Melihat kondisi di atas, tentu ada yang harus diperbaiki dari cara kita menangani masalah backlog perumahan ini. Selama ini, hanya pemerintah dan masyarakat setempat yang selalu terlibat dalam penyelesaian masalah kekurangan hunian di Jakarta. Padahal, sebetulnya ada jalan lain yang dapat menjadi alternatif bagi pemerintah, yaitu dengan mengajak pihak swasta.
Ajak swasta selesaikan masalah backlog perumahan
Salah satu alternatif yang dapat dilakukan pemerintah adalah dengan mengajak swasta untuk ikut terlibat menyelesaikan masalah backlog perumahan di Jakarta . Mungkin akan banyak orang berpikir, untuk apa swasta ikut repot bantu selesaikan masalah perkampungan dan permukiman kumuh di Jakarta? Padahal, swasta bisa membantu mencarikan solusi inovatif untuk menyelesaikan masalah hunian di Jakarta ini.
Yang juga tidak disadari banyak orang adalah bahwa pertumbuhan kota berdampak pada pertumbuhan swasta. Pertumbuhan ekonomi kota dan penataan kota yang baik berarti pertumbuhan ekonomi pula bagi swasta. Sehingga, sudah menjadi keinginan swasta untuk berkontribusi terhadap penanganan masalah backlog perumahan untuk mewujudkan Jakarta yang lebih baik.
Menanggapi masalah backlog perumahan di Jakarta, pihak swasta menawarkan skema yang dapat diterapkan pada konsep “Geser bukan Gusur”. Sebenarnya, konsep ini sudah diusung oleh pemerintahan sebelumnya dan juga para aktivis kota.
Namun, pada kenyataannya konsep ini sulit untuk diimplementasikan. Belum ada formula tepat yang bisa mendukung jalannya konsep ini hingga dapat memberi keuntungan bersama bagi para pemegang kepentingan: masyarakat, pemerintah, dan pelaku bisnis.
Skema win-win yang memberi keuntungan bersama dalam menangani backlog perumahan
Dalam skema yang ditawarkan oleh pihak swasta untuk menangani masalah backlog perumahan dan permukiman kumuh di Jakarta, warga akan dipindahkan ke hunian vertikal dengan kualitas setara apartemen dan berlokasi di area yang sama dengan tempat tinggal asal. Selain itu, warga juga akan diberikan kompensasi uang tunai selama masa transisi ke hunian baru. Tidak hanya itu, area hunian vertikal yang dibangun juga akan dilengkapi dengan fasilitas kesehatan, pendidikan, RTH, ritel, dan lain-lain.
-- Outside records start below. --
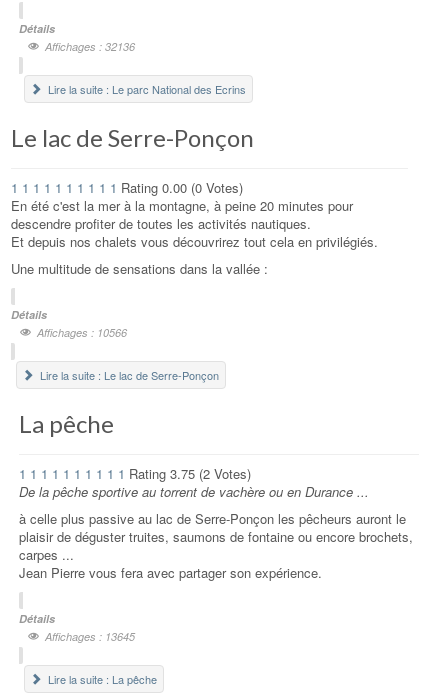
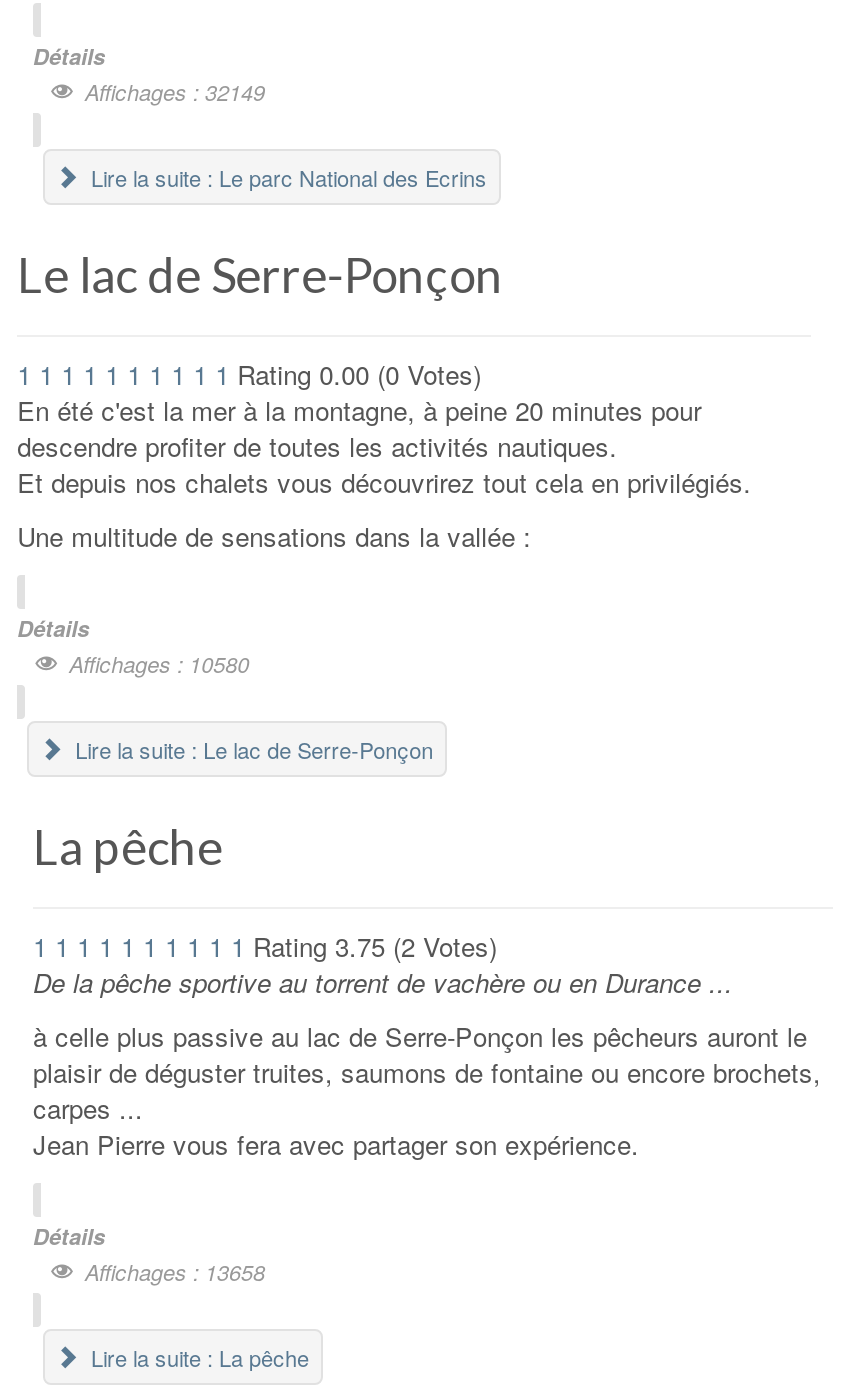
- Affichages : 32136
+ Affichages : 32149

- Affichages : 10566
+ Affichages : 10580

- Affichages : 13645
+ Affichages : 13658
Skema ini dapat menjadi salah satu model Public-Private Partnership (PPP) atau Kerjasama Pemerintah dengan Badan Usaha (KPBU). Dengan mengikutsertakan swasta, pemerintah tidak perlu menangani masalah backlog perumahan dan permukiman kumuh ini sendiri dan dapat mendelegasi sebagian beban tanggung jawabnya. Apabila dieksekusi dengan benar, masyarakat akan menjadi pihak yang paling diuntungkan.